(Toronto) The slowdown in the Toronto real estate market continued to fade last month, with home sales up from May 2022 and prices approaching pandemic highs.

The Toronto Area Real Estate Board found that home sales were 9,012 in May, up 25% from a year earlier and up 20% from April.

The Real Estate Board’s chief market analyst, Jason Mercer, took the figures as a sign that demand for homeownership had picked up markedly in recent months, after many potential buyers pulled out, when interest rates were raised eight times in a row by the Bank of Canada.

However, sellers still seem to be expecting higher prices and haven’t started putting their homes up for sale as quickly as buyers have returned to the market.

Still, the May data also showed that supply was not keeping up with demand, as the number of new listings was still well below its May 2022 level.

New registrations last month totaled 15,194, nearly 19% less than a year earlier.

The average sale price of a home in the Greater Toronto Area reached $1,196,101 last month, about 1% lower than in May 2022. Still, this is an increase of almost 4 % compared to April.

The composite benchmark price fell 6.9% year over year in May, but rose 3.2% on a seasonally adjusted basis, compared to April.

Residential property sales in Greater Vancouver rose 15.7 per cent in May from the same month last year, the region’s real estate board said Friday.

Vancouver’s housing market is showing signs of warming as summer approaches, the chamber said, as prices rose for a sixth consecutive month.

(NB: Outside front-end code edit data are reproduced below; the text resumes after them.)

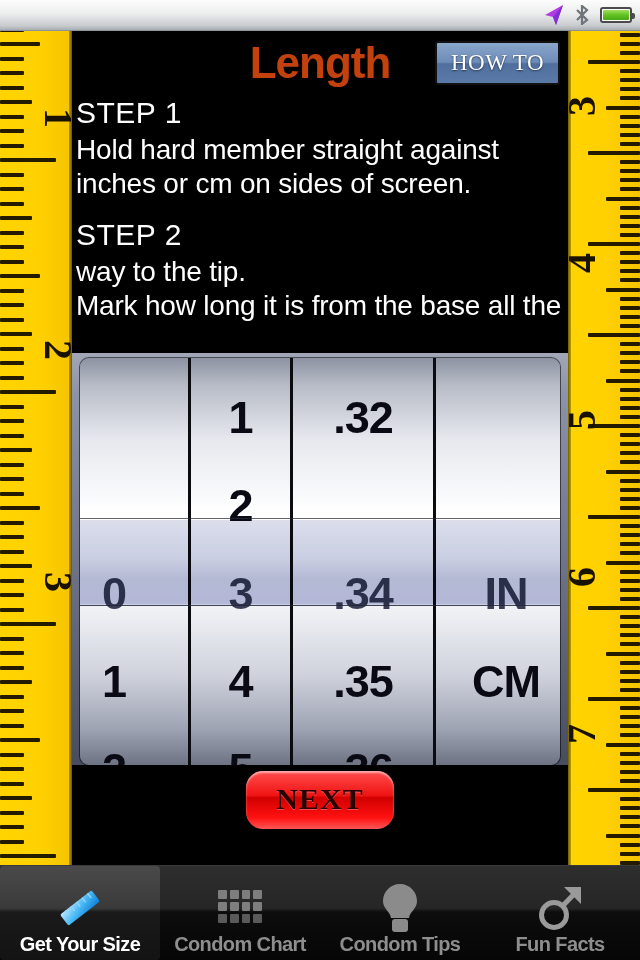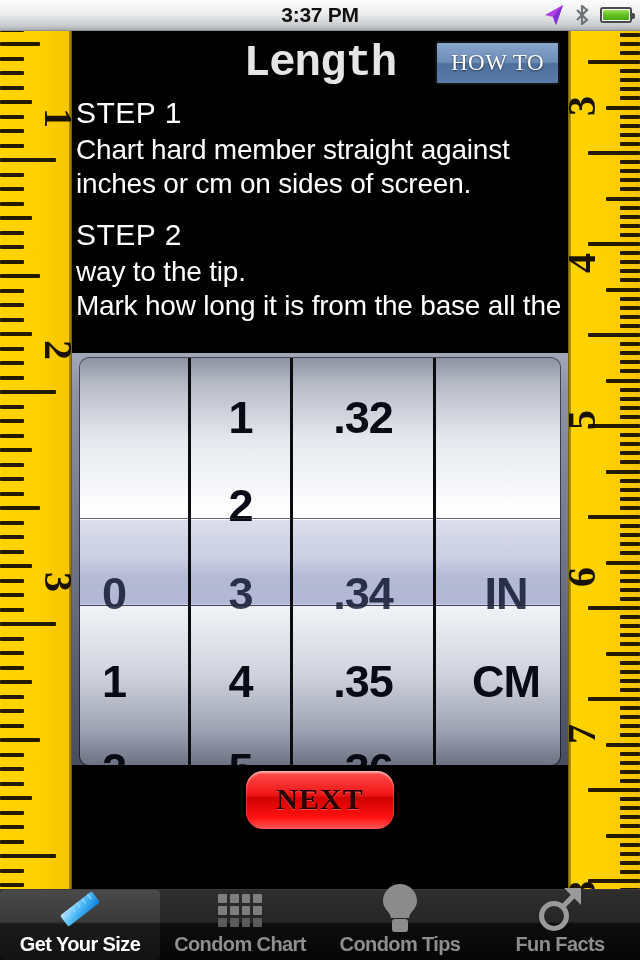"3:37 PM" div { html: <div>3:37 PM</div> -> none }
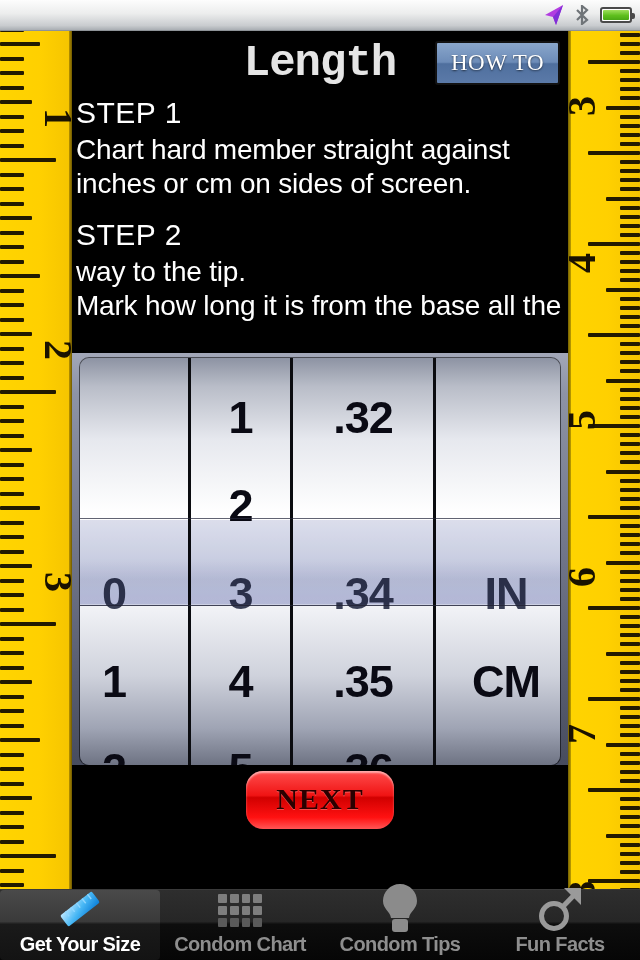"Length" #app-title { color: #e5e5e5 -> #c2410c; font-family: Liberation Mono, monospace -> none }
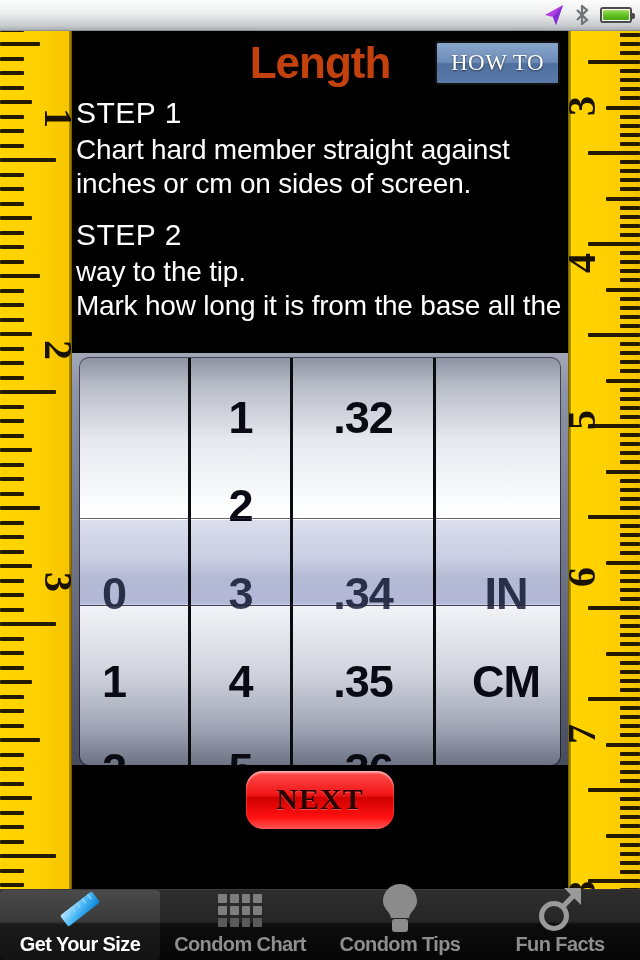"Chart hard member straight against" div.step-body { text: Chart -> Hold }
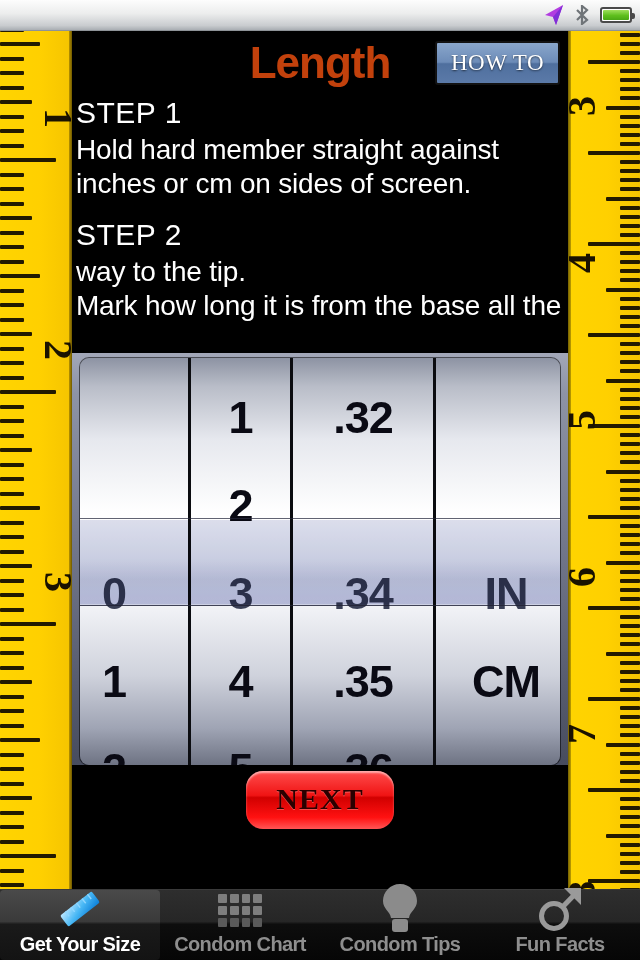"Get Your Size" #tabbar { height: 71px -> 95px }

Sales for the month came in at 3,411, down 1.4% from the 10-year seasonal average of 3,458 units.

The benchmark compound price for all residential properties in Metro Vancouver was $1,188,000 last month, down 5.6% from May 2022, but up 1.3% compared to April.

New listings for sale totaled 5,661 last month, down 11.5% from a year ago and down 4.3% from the seasonal average over 10 years, which is 5917 new registrations.

Andrew Lis, director of economics and data analysis at the real estate board, said in a statement that prices were rising because there were more buyers than sellers in the market, limiting the resale housing supply.

Lis said May’s uptick in sales, close to historical averages, was a “surprising twist” amid higher interest rates and slowing new listings.

“If mortgage rates weren’t dampening market activity so much right now, I think our market would look a lot like the peak of 2021-2022, or even 2016-2017,” he said.